In June 2008, he returned to the top flight when he signed for Lech Poznań after his contract with Płock expired. His first season ended with him winning the Polish Cup for a second time, after he netted the only goal of the final against Ruch Chorzów. In his second season Peszko finished as the leading assist-maker in the league (with 14 assists), alongside his eight goals which helped the club win the league title.

Peszko moved to the Bundesliga in January 2011, initially signing for 1. FC Köln until the end of the season. He underwent a medical before joining the club, where it was discovered he has four kidneys. His contract was extended during the season, but his first full campaign with the club proved a troubled one as the club were relegated. Shortly before the end of the season, Peszko was arrested for drunken behaviour in a taxi, which earned him a €25,000 fine and saw him expelled from the Köln squad for their next fixture.

On 9 August 2012, Peszko joined English side Wolverhampton Wanderers on a season long loan deal. Here, he reunited with his former Köln manager Ståle Solbakken. In October 2012, he suffered a torn medial ligament that kept him out of action for three months. His first game back after the injury was a 1–0 loss against Luton Town in the FA Cup as a substitute in the 66th minute. Two hours after the defeat, Ståle Solbakken was sacked and then Peszko was deemed surplus to requirements by Dean Saunders. The season ended with Wolves getting relegated to League One and Peszko returning to Cologne.

On 31 July 2013, it was announced that 1. FC Köln had sold Peszko to the Italian club Parma, and loaned him back until the end of the 2013–14 season. After the season they got him back permanently.

He joined Lechia Gdańsk in 2015, where he won the 2018–19 Cup and 2019 Super Cup. After a final season where he made 18 appearances and scored 3 goals, in 2020 he terminated his contract due to unpaid wages.

On 15 June 2020, he joined regional league club Wieczysta Kraków on a professional deal. On 5 June 2023, Peszko announced that he would retire at the end of the season.

==International career==
Peszko made his international debut for the Poland national team on 19 November 2008 in a 3–2 friendly win against the Republic of Ireland. He scored his first goal for Poland on 17 January 2010 in a 3–1 loss to Denmark.

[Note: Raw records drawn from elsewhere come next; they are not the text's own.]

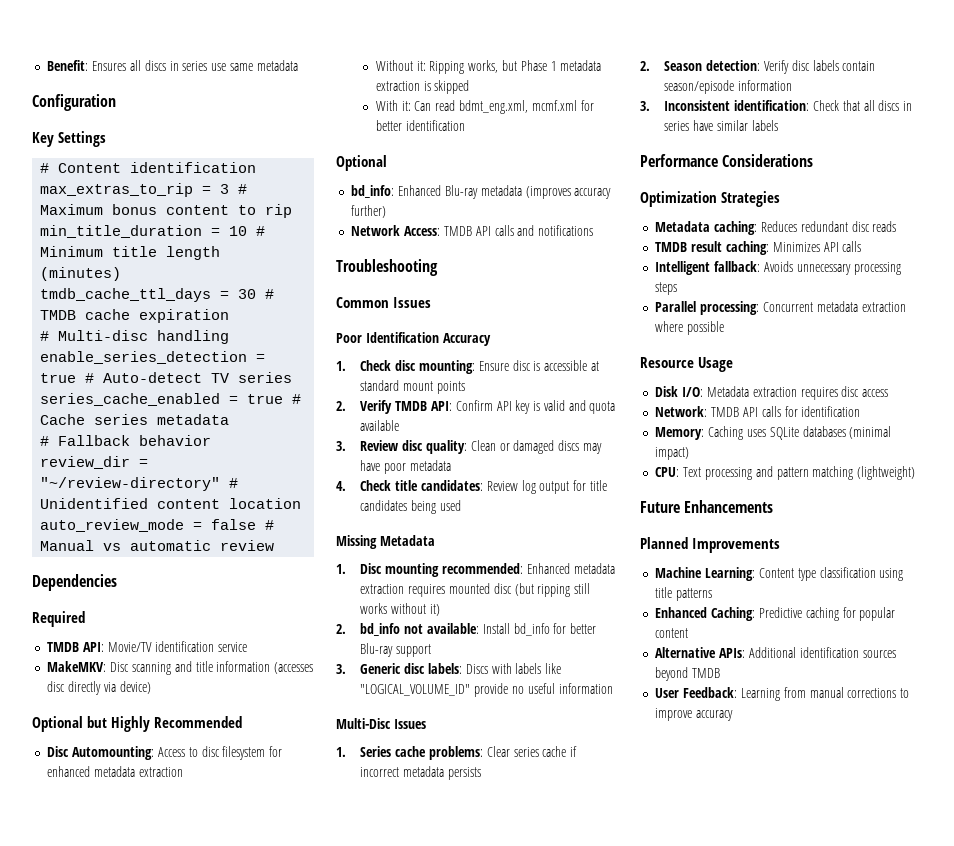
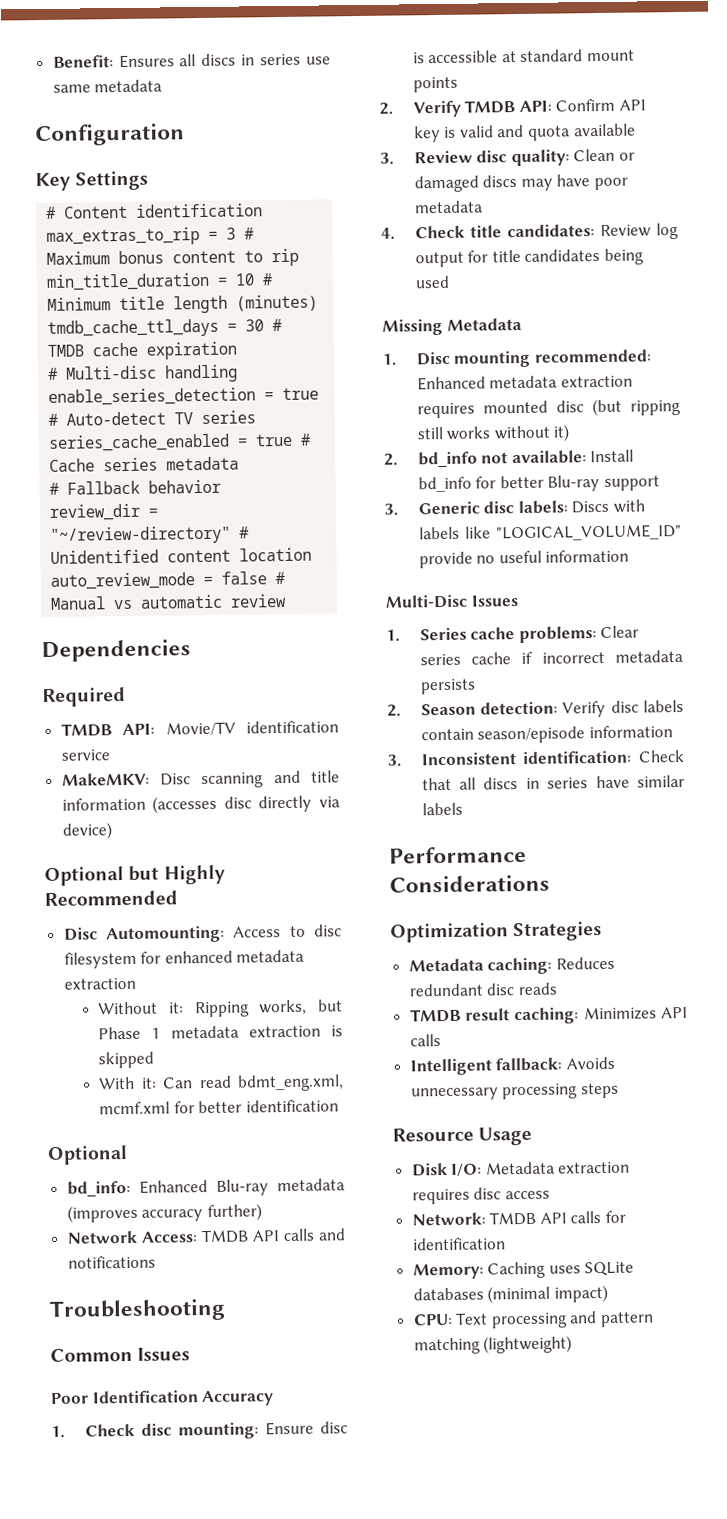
- Parallel processing: Concurrent metadata extraction where possible
- Future Enhancements
- Planned Improvements
- Machine Learning: Content type classification using title patterns
- Enhanced Caching: Predictive caching for popular content
- Alternative APIs: Additional identification sources beyond TMDB
- User Feedback: Learning from manual corrections to improve accuracy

In May 2018, he was named in Poland's preliminary 35-man squad for the 2018 FIFA World Cup in Russia.

==Managerial career==
In early 2023, Peszko obtained the UEFA A coaching license. On 18 September that year, following Maciej Musiał's dismissal from Wieczysta, he took charge of his previous club as a caretaker manager, but as the season progressed, his appointment was made permanent. On 18 May 2024, Wieczysta secured promotion to II liga, after winning group IV of the III liga with three games to spare. On 18 April 2025, with the club sitting second in the league table, he was relieved of his duties following a 2–2 draw against Świt Szczecin.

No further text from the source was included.